25. Broemmer met its requirements as does Tenant in this case. The nature of the contract term is oppressive, thus the doctrine of unconscionability, substantial unconscionability arises.

26. Landlord’s conscious failure to monitor and oversee the corporation’s compliance with human rights obligations is a breach of duty. It has failed in its duty to act in good faith. Landlord is depriving tenants of their 1st and 14 th amendment right by imposing Agent house rules for which tenants have no voice. It is also placing tenants in harm’s way by not eradicating the mold. It has created a stressful environment for seniors to live in.

27. Tenant more than meets the criteria for making a prima facie case for a first amendment: Intentional infliction of emotional distress: Threats against Tenant’s cat Chloê that Agent uses to coerce her,

• The Defendants act;

• The Defendants’ conduct is outrageous

• The Defendants act for the purpose of causing the victim emotional distress so severe that it could be expected to adversely affect mental health

• The Defendants’ conduct causes such distress

28. Negligence Per Se: PMI discriminates against Tenant for her hearing disability

• Statute or administrative created a duty

• Plaintiff is in class of people protected by the duty statutorily imposed on Defendants

• Defendants violated that statute or administrative regulation

• The Statute was intended to prevent the type of injury suffered

29. Res ipsa loquitur negligence: Plaintiff must prove 3 things: Landlord and Agent worked in concert to deny the existence of mold on the property

• The incident was of a type that does not generally happen without negligence

• It was caused by an instrumentality solely in Defendants’ control

• Plaintiff did not contribute to the cause

30. Public Nuisance: PMI violated her privacy by entering her unit when she was not home or was incapacitated

• Injury resulting from intentional, unreasonable interference with right common to the public

• The injury singles out Plaintiff from the rest of the public

31. Inducement of contract Landlord induced PMI to ignore mold complaints

• Valid contract between Landlord and Tenant

• PMI has knowledge of a valid contract

• Landlord induces PMI to disrupt the contract with Plaintiff

• Landlord's inducement causes harm to Plaintiff

CLAIMS FOR RELIEF

:COUNT ONE

BREACH OF LEASE Breach of fiduciary duty, of good faith, Failure to render performance, unfulfilled expectations 5 th amendment, due process of law 14 th amendment, equal protection under the laws 1 st amendment, freedom of speech, infliction of emotional distress. Material repudiation of lease clauses, due performance failings Failure to render performance, unfulfilled expectations

THE LEASE

32. May Landlord hand over its share of responsibilities to its agent without the consent of the other two lease obligors, namely HUD and its tenant? HUD has this to say: Per CFR § 886.127(b)(2) Lease requirement: Required and prohibited provisions. It has consistently stated, as part of its lease requirements, that only Landlord may create house rules, and for good reason. And Tenant as the other obligor would never have signed that lease had she known what was behind clause 14 Rules: Tenant agrees to obey the House Rules, which on its surface appears to indicate an innocent landlord’s do’s and don’ts list. The doctrine of reasonable expectation comes into play. The nature of the contract term is oppressive, thus the doctrine of unconscionability, substantial unconscionability arises.
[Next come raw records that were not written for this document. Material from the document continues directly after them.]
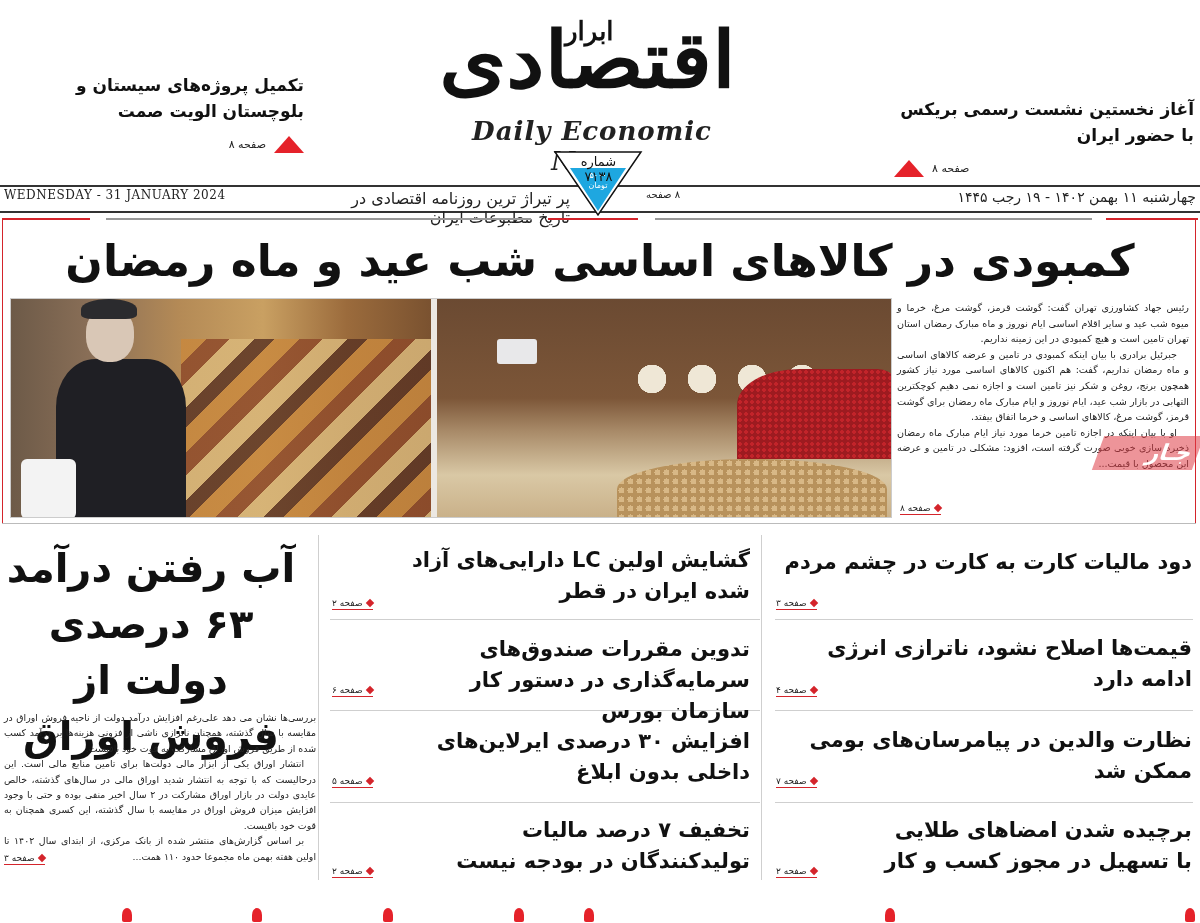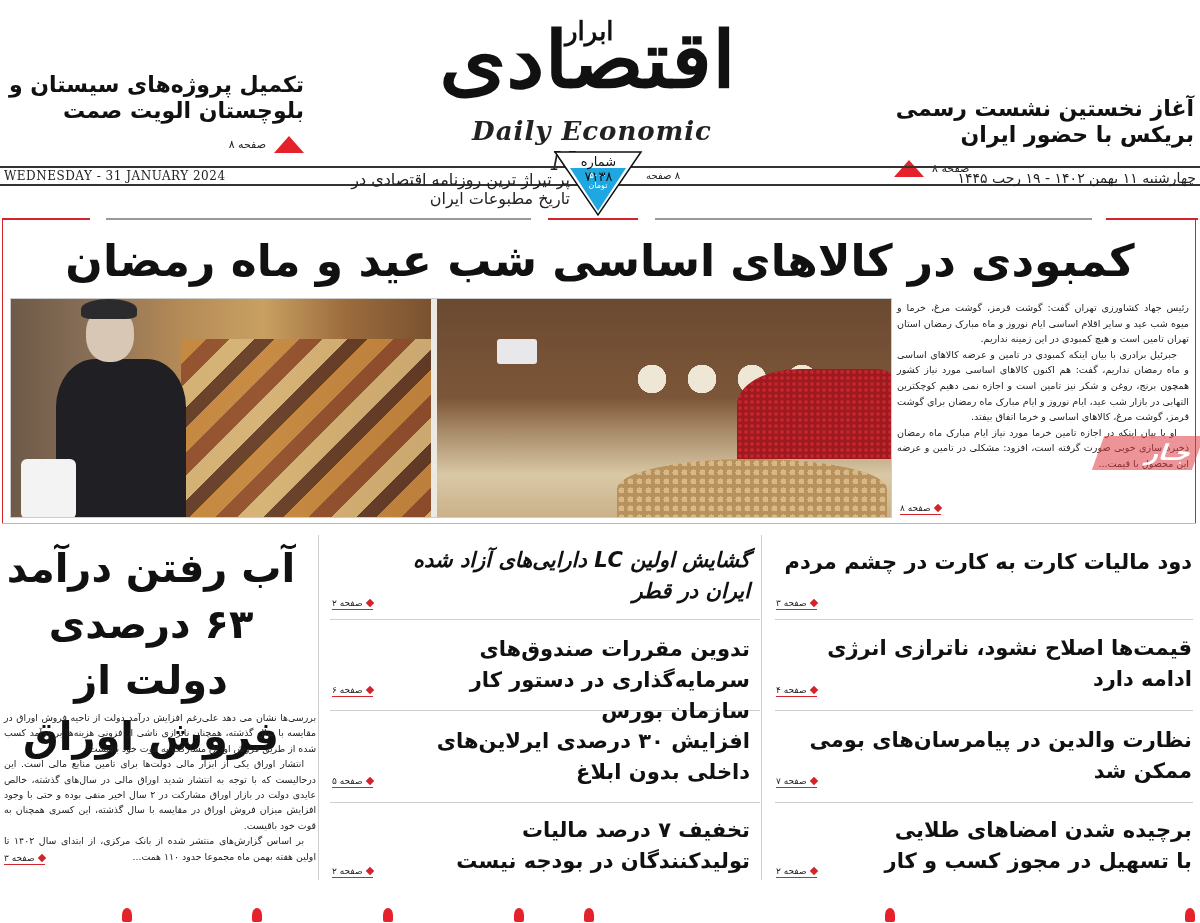--- a/index.html
+++ b/index.html
@@ -2,34 +2,34 @@
 <html><head>
 <meta charset="utf-8">
 <style>
   * { box-sizing: border-box; margin: 0; padding: 0; }
   html, body { width: 1200px; height: 923px; overflow: hidden; background: #ffffff; }
   body { position: relative; font-family: "DejaVu Sans", sans-serif; color: #111; }
   .rtl { direction: rtl; text-align: right; }
 
   
   .top-teaser { position: absolute; top: 72px; width: 300px; }
-  .top-teaser .t-title { font-family: "DejaVu Sans", sans-serif; font-weight: bold; font-size: 22px; line-height: 26px; color: #111; text-align: right; }
+  .top-teaser .t-title { font-family: "DejaVu Sans", sans-serif; font-weight: bold; font-size: 17px; line-height: 26px; color: #111; text-align: right; }
   .top-teaser .t-page { display: flex; align-items: center; gap: 8px; margin-top: 12px; font-size: 11px; color: #222; }
   .tri { width: 0; height: 0; border-left: 15px solid transparent; border-right: 15px solid transparent; border-bottom: 17px solid #e5222a; }
   .teaser-left { left: 4px; }
   .teaser-left .t-page { flex-direction: row; }
   .teaser-right { right: 6px; margin-top: 24px; }
   .teaser-right .t-page { flex-direction: row-reverse; justify-content: flex-start; }
 
   .logo { position: absolute; left: 415px; top: 10px; width: 345px; height: 118px; }
   .logo-fa { position: absolute; left: 0; top: 0; width: 345px; text-align: center; font-family: "DejaVu Serif", serif; font-size: 78px; line-height: 100px; font-weight: bold; color: #111; transform: scaleX(1.1); letter-spacing: -3px; }
   .logo-small { position: absolute; left: 150px; top: 6px; font-family: "DejaVu Serif", serif; font-size: 26px; font-weight: bold; color: #111; }
   .logo-en { position: absolute; left: 432px; top: 116px; width: 320px; text-align: center; font-family: "DejaVu Serif", serif; font-size: 26px; font-weight: bold; color: #222; letter-spacing: 1px; font-style: italic; }
 
-  .date-bar { position: absolute; left: 0; top: 166px; width: 1200px; height: 20px; border-top: 2px solid #333; border-bottom: 2px solid #333; }
+  .date-bar { position: absolute; left: 0; top: 185px; width: 1200px; height: 28px; border-top: 2px solid #333; border-bottom: 2px solid #333; }
   .date-bar .d-en { position: absolute; left: 4px; top: 1px; font-family: "DejaVu Serif", serif; font-size: 12px; letter-spacing: 0.5px; color: #222; }
   .date-bar .d-slogan { position: absolute; left: 330px; top: 2px; width: 240px; font-size: 16px; color: #222; direction: rtl; text-align: right; }
   .date-bar .d-pages { position: absolute; left: 620px; top: 2px; width: 60px; font-size: 10px; color: #222; direction: rtl; text-align: right; }
   .date-bar .d-fa { position: absolute; right: 4px; top: 2px; font-size: 14px; color: #222; direction: rtl; }
 
   .issue-badge { position: absolute; left: 553px; top: 151px; width: 90px; height: 66px; }
   .issue-badge svg { position: absolute; left: 0; top: 0; }
   .issue-badge .issue-num { position: absolute; left: 18px; top: 3px; width: 55px; text-align: center; font-size: 13px; color: #111; direction: rtl; }
   .issue-badge .price { position: absolute; left: 28px; top: 20px; width: 34px; text-align: center; font-size: 8px; color: #fff; line-height: 10px; }
 
@@ -173,21 +173,21 @@
 </div>
 <a class="pg-link big-page">
   <span class="diamond"></span>
   <span>صفحه ۳</span>
 </a>
 
 <div class="row-divider" style="left:330px;width:430px;top:619px;"></div>
 <div class="row-divider" style="left:330px;width:430px;top:710px;"></div>
 <div class="row-divider" style="left:330px;width:430px;top:802px;"></div>
 
-<article class="story" style="left:390px;top:545px;width:360px;font-style:italic;">
+<article class="story" style="left:390px;top:545px;width:360px;">
   <div class="s-title">گشایش اولین LC دارایی‌های آزاد شده ایران در قطر</div>
 </article>
 <a class="pg-link" style="position:absolute;left:332px;top:598px;">
   <span class="diamond"></span>
   <span>صفحه ۲</span>
 </a>
 
 <article class="story" style="left:390px;top:634px;width:360px;">
   <div class="s-title">تدوین مقررات صندوق‌های سرمایه‌گذاری در دستور کار سازمان بورس</div>
 </article>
33. The lease is a contract, and as such must comply with 41 U.S. Code § 6503. There is also 24 CFR § 884.118 - Responsibilities of the owner, and state statute Title 14, §6030.2. A.D. – Unfair Agreements

34. The lease as contract is subject to Restatement (Second) of Contracts §§ 250, 251, § 211 (1981.) also RST § 237.
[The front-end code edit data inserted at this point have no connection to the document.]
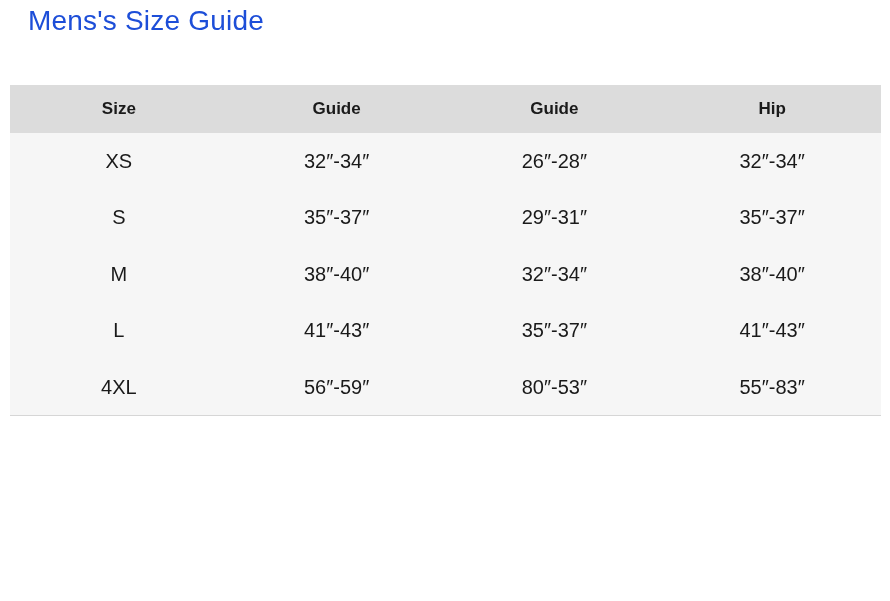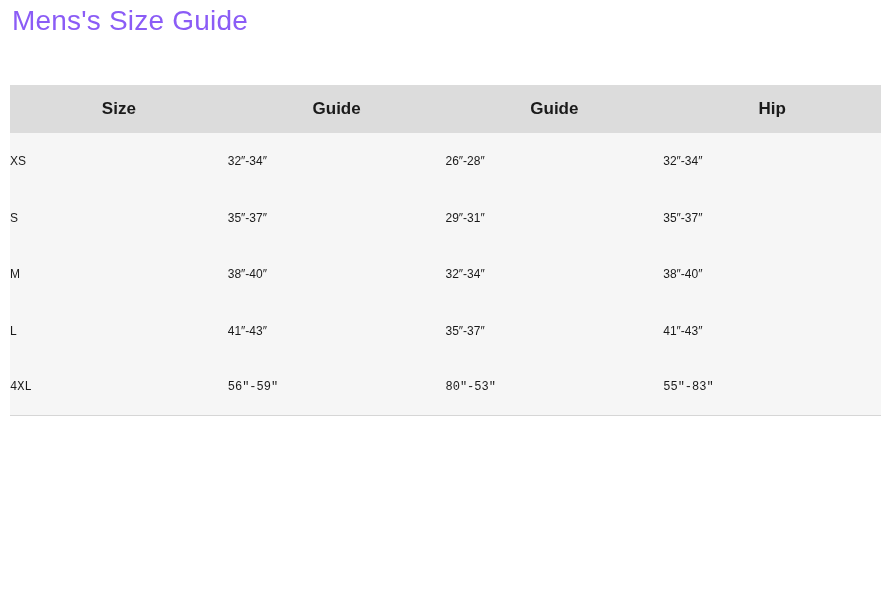--- a/index.html
+++ b/index.html
@@ -20,27 +20,27 @@
   .page {
     width: 890px;
     height: 601px;
     background: var(--page-bg);
     overflow: hidden;
     position: relative;
   }
   .page-title {
     margin: 0;
     position: absolute;
-    left: 12px;
+    left: 28px;
     top: 5px;
     font-size: 28px;
     line-height: 1.15;
     font-weight: 400;
     letter-spacing: 0.2px;
-    color: #8b5cf6;
+    color: #1d4ed8;
   }
   .size-table {
     position: absolute;
     left: 10px;
     top: 85px;
     width: 871px;
     border-collapse: collapse;
     table-layout: fixed;
   }
   .size-table thead th {
@@ -49,29 +49,29 @@
     font-size: 17px;
     font-weight: 700;
     text-align: center;
     vertical-align: middle;
     padding: 0;
     color: var(--text);
   }
   .size-table tbody td {
     background: var(--body-bg);
     height: 56.5px;
-    font-size: 12px;
+    font-size: 20px;
     font-weight: 400;
+    text-align: center;
     vertical-align: middle;
     padding: 0;
     color: var(--text);
   }
   .size-table tbody tr:last-child td {
     border-bottom: 1px solid var(--bottom-border);
-    font-family: Liberation Mono, monospace;
   }
 </style>
 </head>
 <body>
 
 <div class="page">
   <h1 class="page-title">Mens's Size Guide</h1>
 
   <table class="size-table">
     <thead>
35. Landlord may not allot its sovereignty to Agent without the consent of its obligors. There is no mention whatsoever in Tenant’s lease of Agent Preservation Management Inc., or its authority to rule over tenants. Landlord has breached the lease, a material breach.

36. With its given authority, Agent, dealing with a vulnerable population, has denied them their constitutional rights per 1st, 4th , 5th and 14 th amendment. Landlord is responsible for its agent and shares the blame for every wrongful thing they have done.

37. And then there is its refusal to eradicate the mold, Title 14, §6021.3DE The Warranty of Habitability, supplemental rights

38. Many if not most of Northfield Green senior housing tenants are members of a protected class, to which Landlord has a fiduciary duty.

39. Landlord’s conscious failure to monitor and oversee the corporation’s compliance with human rights obligations is a breach of duty. It failed in its duty to act with good faith.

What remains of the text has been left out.